Incompleteness Matters Not: Inference of $H_0$ from BBH-galaxy cross-correlations
Sayantani Bera, Divya Rana, Surhud More, Sukanta Bose

TL;DR
This paper demonstrates that cross-correlating gravitational-wave sources with galaxy catalogs enables accurate measurement of the Hubble constant even with incomplete data, bypassing the need for host galaxy identification.
Contribution
It introduces a novel cross-correlation method for inferring H0 that remains effective despite 100% catalog incompleteness, validated with realistic simulations.
Findings
H0 can be inferred with less than 10% precision using 50 sources.
The method remains robust with 100% incomplete galaxy catalogs.
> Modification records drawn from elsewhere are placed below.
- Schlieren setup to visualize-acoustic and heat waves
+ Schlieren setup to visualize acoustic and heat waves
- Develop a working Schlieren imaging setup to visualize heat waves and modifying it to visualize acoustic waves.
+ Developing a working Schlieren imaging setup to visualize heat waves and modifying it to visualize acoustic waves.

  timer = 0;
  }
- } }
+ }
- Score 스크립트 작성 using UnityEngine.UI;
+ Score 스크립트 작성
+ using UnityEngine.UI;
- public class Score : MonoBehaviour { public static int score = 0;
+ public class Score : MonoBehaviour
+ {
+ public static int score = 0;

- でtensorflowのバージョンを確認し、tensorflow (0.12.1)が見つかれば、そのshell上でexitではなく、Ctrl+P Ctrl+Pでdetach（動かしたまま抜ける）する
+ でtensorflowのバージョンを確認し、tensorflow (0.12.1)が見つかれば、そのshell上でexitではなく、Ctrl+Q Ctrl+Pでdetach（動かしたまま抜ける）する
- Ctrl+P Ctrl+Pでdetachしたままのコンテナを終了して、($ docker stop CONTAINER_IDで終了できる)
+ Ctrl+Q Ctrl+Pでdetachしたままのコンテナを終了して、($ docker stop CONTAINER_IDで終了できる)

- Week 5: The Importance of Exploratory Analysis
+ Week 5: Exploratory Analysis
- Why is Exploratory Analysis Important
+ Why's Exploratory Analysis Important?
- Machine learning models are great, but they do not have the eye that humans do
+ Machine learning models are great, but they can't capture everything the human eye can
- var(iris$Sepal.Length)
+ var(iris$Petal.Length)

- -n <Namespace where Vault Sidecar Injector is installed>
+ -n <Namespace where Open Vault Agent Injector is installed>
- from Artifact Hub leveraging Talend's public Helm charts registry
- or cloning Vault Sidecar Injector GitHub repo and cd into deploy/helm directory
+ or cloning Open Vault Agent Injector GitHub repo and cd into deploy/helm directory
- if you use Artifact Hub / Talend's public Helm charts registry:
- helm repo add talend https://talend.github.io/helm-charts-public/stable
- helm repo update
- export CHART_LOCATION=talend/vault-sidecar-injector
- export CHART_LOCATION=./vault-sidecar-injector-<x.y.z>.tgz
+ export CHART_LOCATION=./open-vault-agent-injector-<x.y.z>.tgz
Cross-correlation outperforms traditional host galaxy identification techniques.
Abstract
We show how the angular clustering between gravitational-wave standard sirens and galaxies with known redshifts allows an inference of the Hubble constant, regardless of whether the host galaxies of any of these sirens are present in the galaxy catalog. We demonstrate this for the first time with realistic simulations of gravitational-wave signals from binary black holes in a three-detector network with Advanced LIGO and Advanced Virgo sensitivities. We show that with such a network, the cross-correlation technique can be used to infer the Hubble parameter with a precision of less than 10% (2%) at 90% confidence with 50 (500) sources, even with a 100% incomplete catalog, which does not contain the hosts of any of the gravitational-wave events. We compare our method with the current state-of-the-art techniques used for the inference of the Hubble parameter from real data. We argue that,…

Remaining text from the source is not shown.